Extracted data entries
== == ==

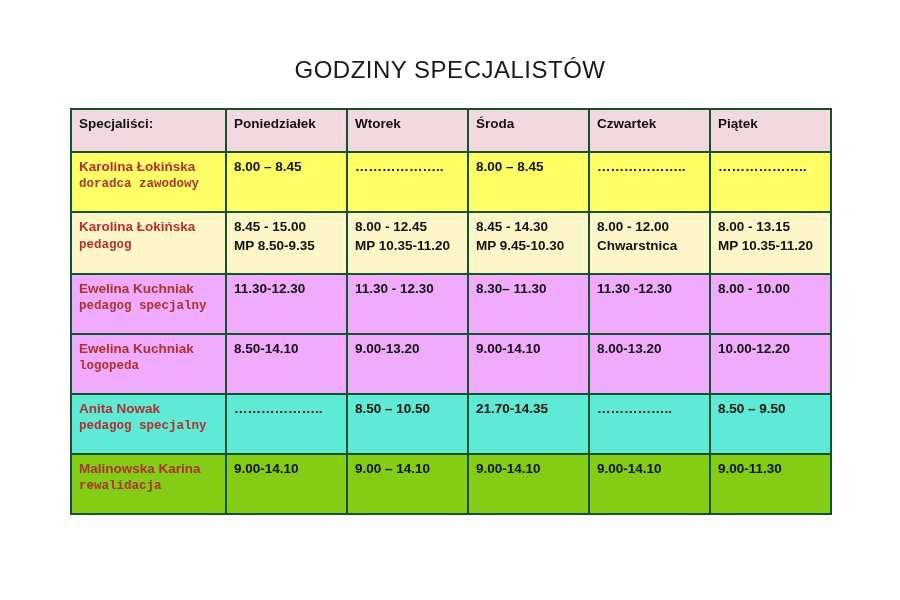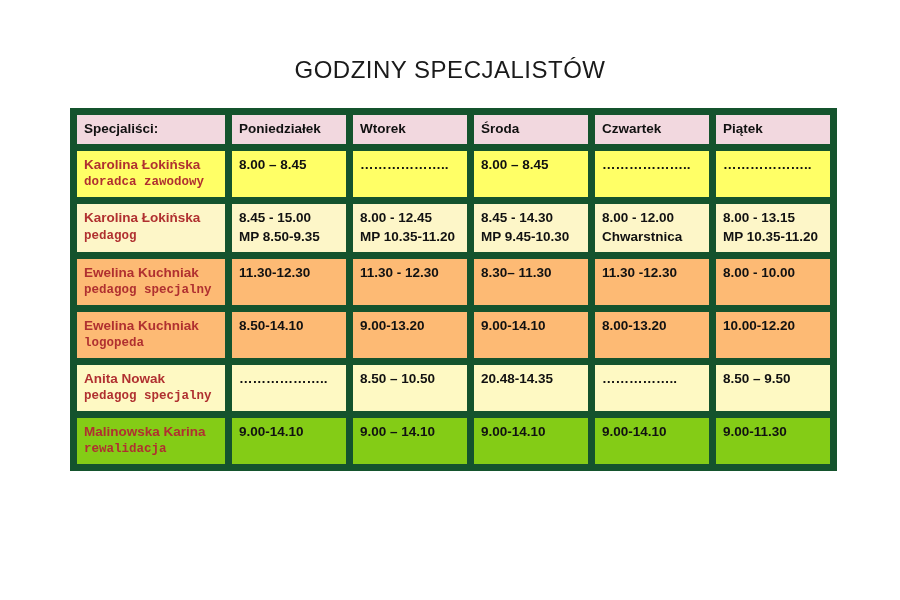--- a/index.html
+++ b/index.html
@@ -38,8 +38,8 @@
     table-layout: fixed;
   }
   table.schedule td, table.schedule th {
-    border: 7px solid #14532d;
-    padding: 5px 7px 6px 7px;
+    border: 2px solid #14532d;
+    padding: 5px 7px 18px 7px;
     vertical-align: top;
     font-size: 13.5px;
     line-height: 1.35;

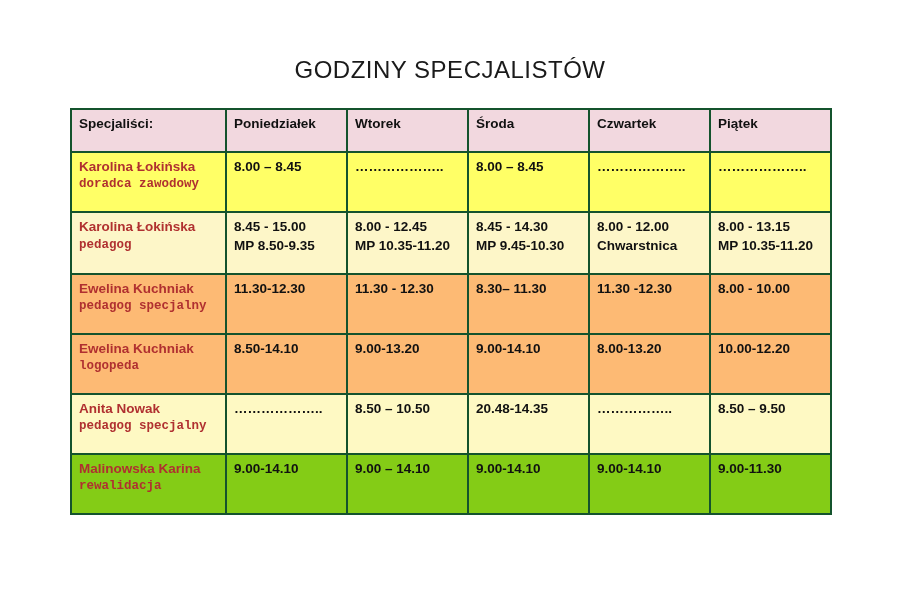--- a/index.html
+++ b/index.html
@@ -82,7 +82,7 @@
   
   .row-yellow td { background: #ffff66; }
   .row-cream  td { background: #fdf6c8; }
-  .row-green  td { background: #fdba74; }
+  .row-green  td { background: #f0abfc; }
   .row-peach  td { background: #fef9c3; }
   .row-yellow2 td { background: #84cc16; }
 </style>

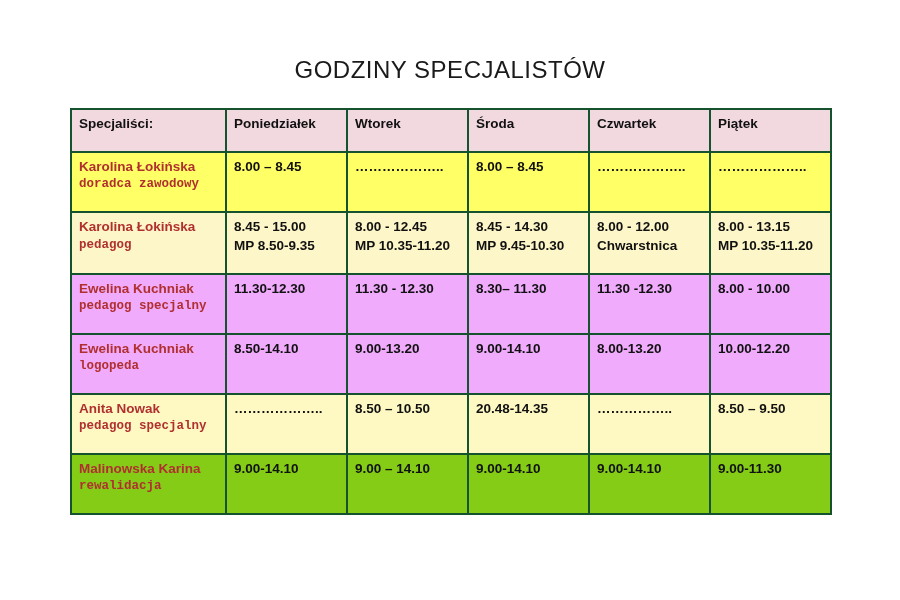--- a/index.html
+++ b/index.html
@@ -83,7 +83,7 @@
   .row-yellow td { background: #ffff66; }
   .row-cream  td { background: #fdf6c8; }
   .row-green  td { background: #f0abfc; }
-  .row-peach  td { background: #fef9c3; }
+  .row-peach  td { background: #5eead4; }
   .row-yellow2 td { background: #84cc16; }
 </style>
 </head>

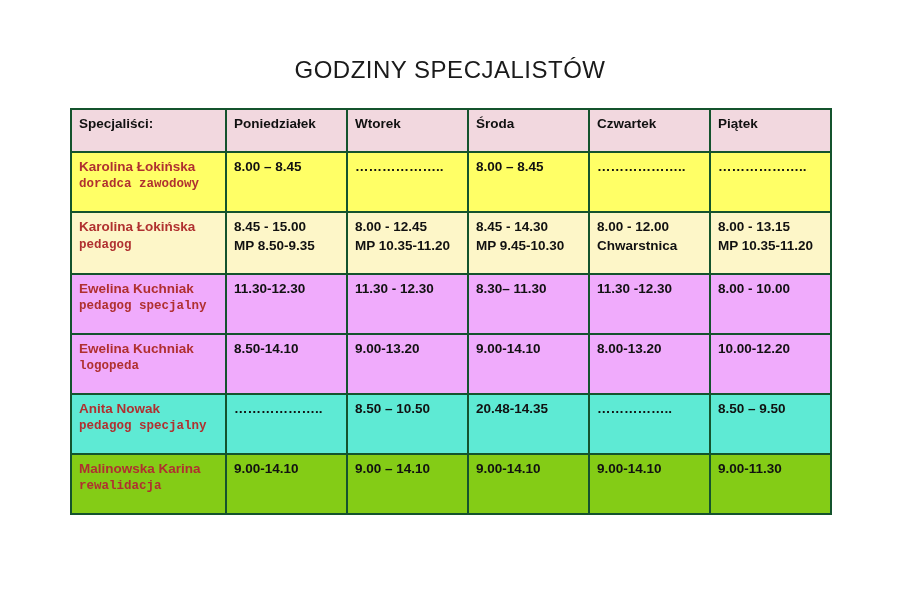--- a/index.html
+++ b/index.html
@@ -149,7 +149,7 @@
           <td class="name-cell"><span>Anita Nowak</span><span class="nm-role">pedagog specjalny</span></td>
           <td class="time-cell"><span>………………..</span></td>
           <td class="time-cell"><span>8.50 – 10.50</span></td>
-          <td class="time-cell"><span>20.48-14.35</span></td>
+          <td class="time-cell"><span>21.70-14.35</span></td>
           <td class="time-cell"><span>……………..</span></td>
           <td class="time-cell"><span>8.50 – 9.50</span></td>
         </tr>

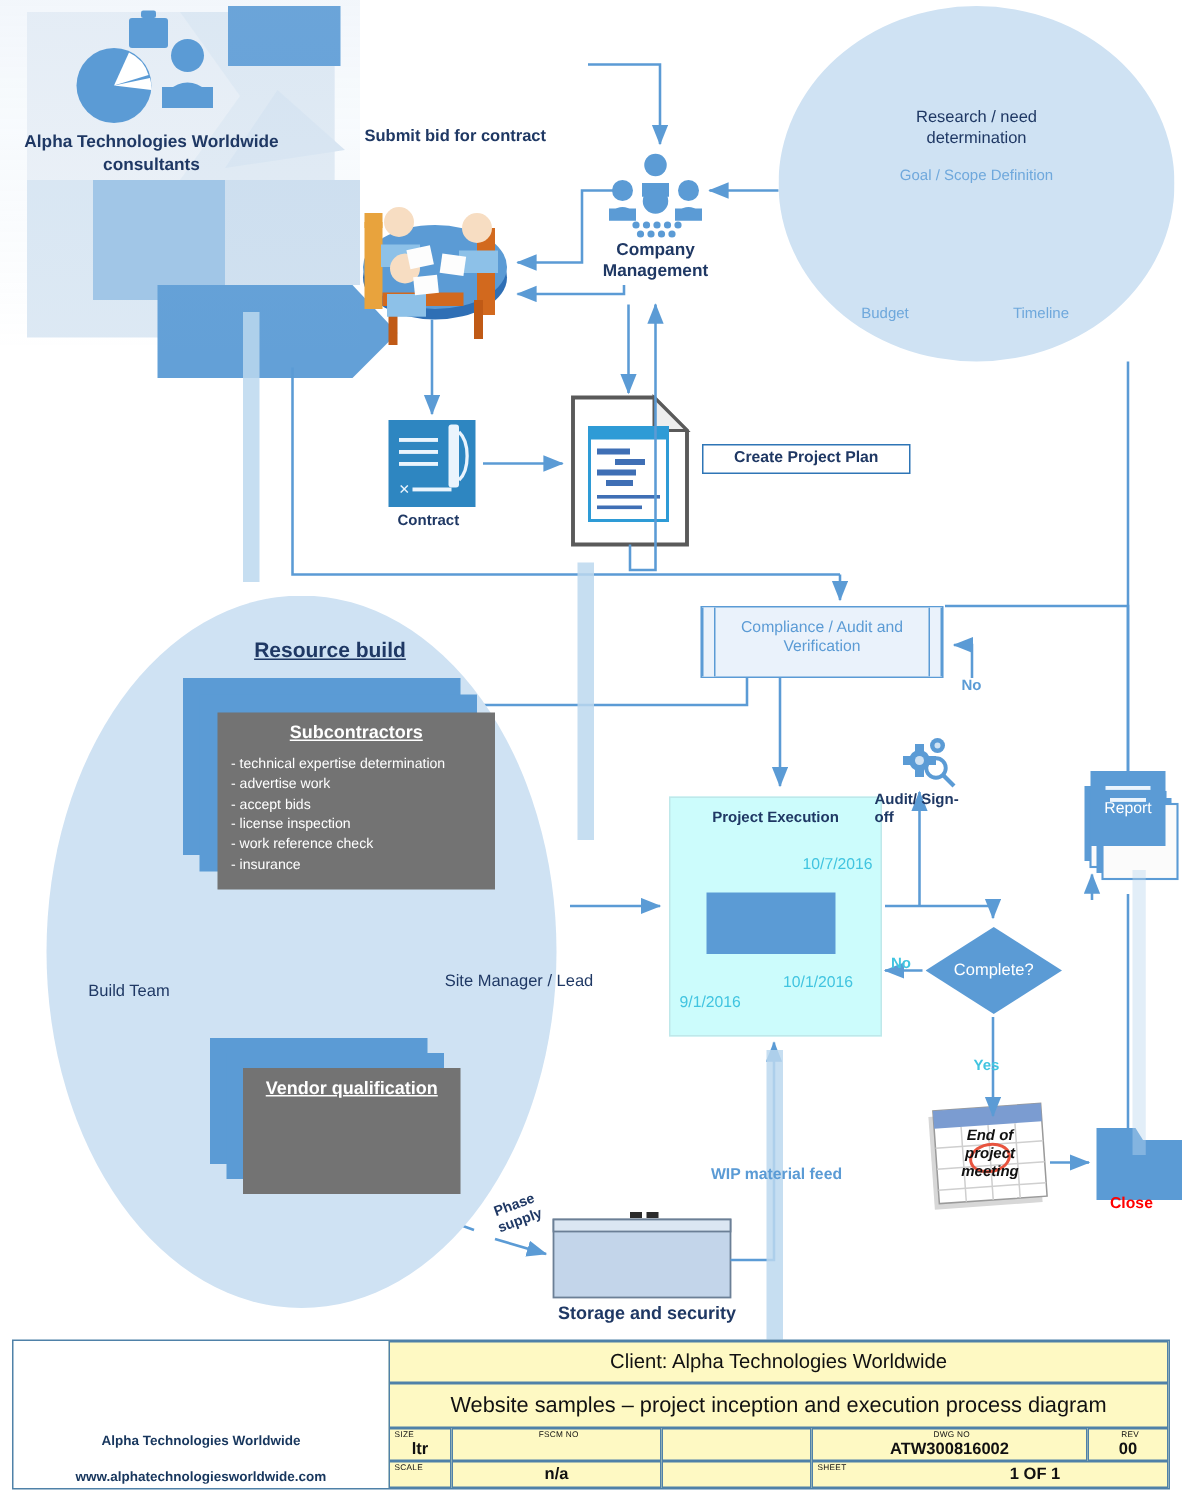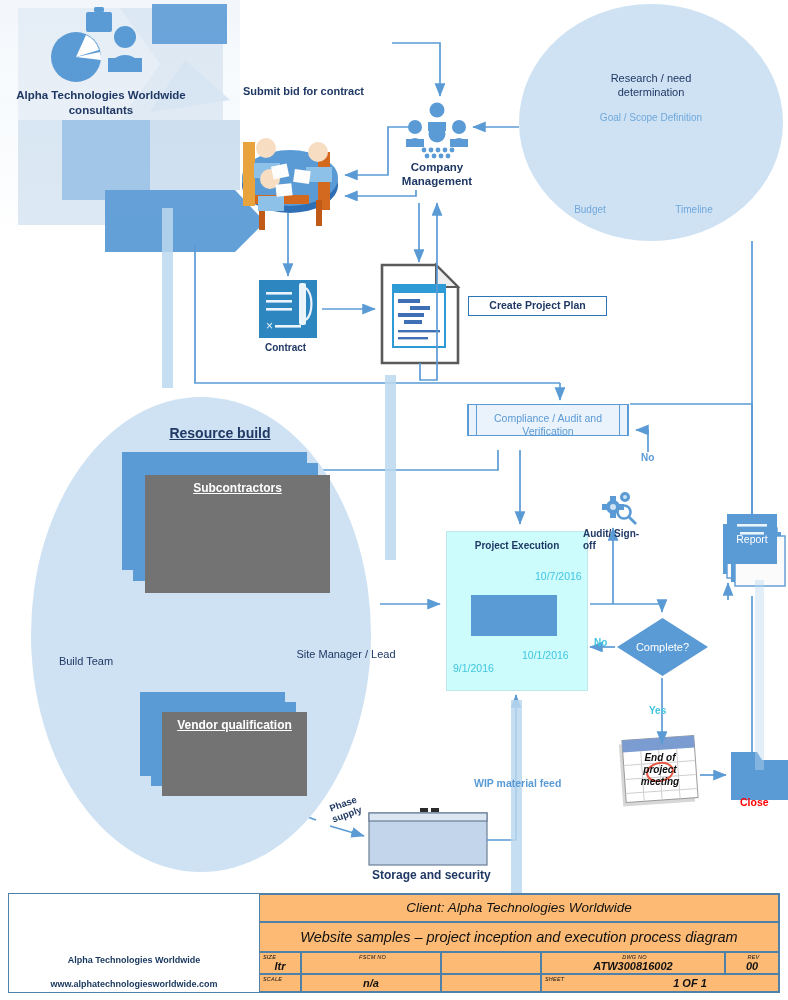--- a/index.html
+++ b/index.html
@@ -22,7 +22,7 @@
   .gantt-bar{position:absolute;left:24px;top:63px;width:86px;height:41px;background:#5b9bd5;}
   .date{position:absolute;color:#41c4e0;font-size:10.5px;white-space:nowrap;}
 
-  .compliance{left:467px;top:404px;width:162px;height:32px;background:#eaf2fb;
+  .compliance{left:467px;top:404px;width:162px;height:48px;background:#eaf2fb;
       border:1px solid #5b9bd5;}
   .compliance .bar{position:absolute;top:0;bottom:0;width:7px;background:#eaf2fb;
       border-left:1px solid #5b9bd5;border-right:1px solid #5b9bd5;}

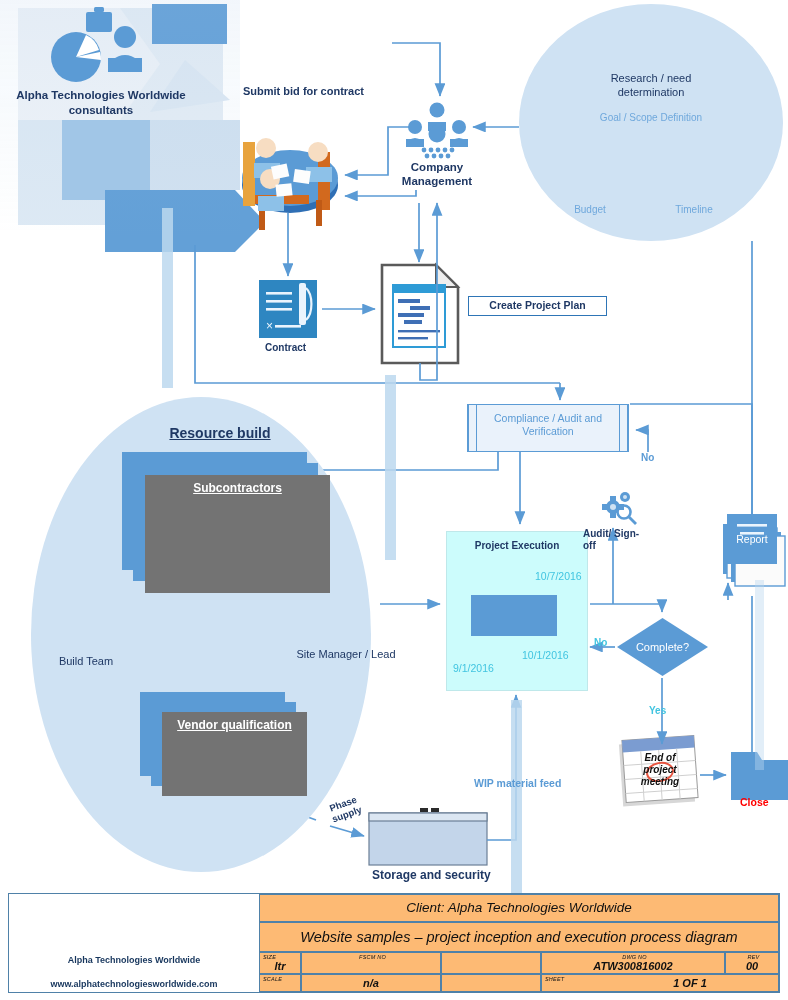--- a/index.html
+++ b/index.html
@@ -408,6 +408,14 @@
   <div class="card" style="left:11px;top:11px;width:185px;height:118px;"></div>
   <div class="card-main" style="left:23px;top:23px;width:185px;height:118px;">
     <div class="card-title">Subcontractors</div>
+    <div class="card-list">
+      <div>- technical expertise determination</div>
+      <div>- advertise work</div>
+      <div>- accept bids</div>
+      <div>- license inspection</div>
+      <div>- work reference check</div>
+      <div>- insurance</div>
+    </div>
   </div>
 </div>
 

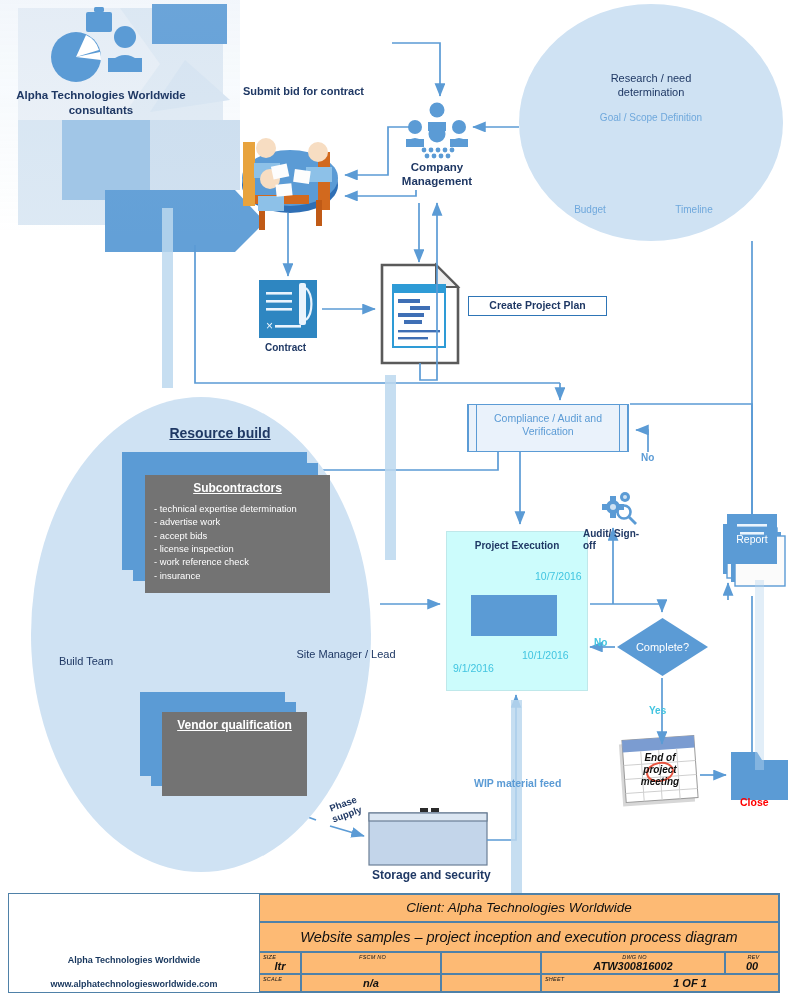--- a/index.html
+++ b/index.html
@@ -55,7 +55,7 @@
   
   #titleblock{position:absolute;left:8px;top:893px;width:772px;height:100px;
       border:1px solid #4f81a8;box-sizing:border-box;background:#fff;}
-  .tb-cell{position:absolute;box-sizing:border-box;border:1px solid #4f81a8;background:#fdba74;font-style:italic;}
+  .tb-cell{position:absolute;box-sizing:border-box;border:1px solid #4f81a8;background:#fef9c3;}
   .tb-key{font-size:5.5px;color:#111;letter-spacing:.2px;padding-left:3px;padding-top:1px;}
   .tb-val{text-align:center;font-weight:700;font-size:11px;color:#111;}
   .tb-client{font-size:13.5px;text-align:center;color:#111;line-height:26px;}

== == ==

Task to carry out ▸ Return only those lines of the records that contain the string "time".

Result for this task ▸
           <td class="time-cell"><span>………………..</span></td>
           <td class="time-cell"><span>8.50 – 10.50</span></td>
-          <td class="time-cell"><span>20.48-14.35</span></td>
+          <td class="time-cell"><span>21.70-14.35</span></td>
           <td class="time-cell"><span>……………..</span></td>
           <td class="time-cell"><span>8.50 – 9.50</span></td>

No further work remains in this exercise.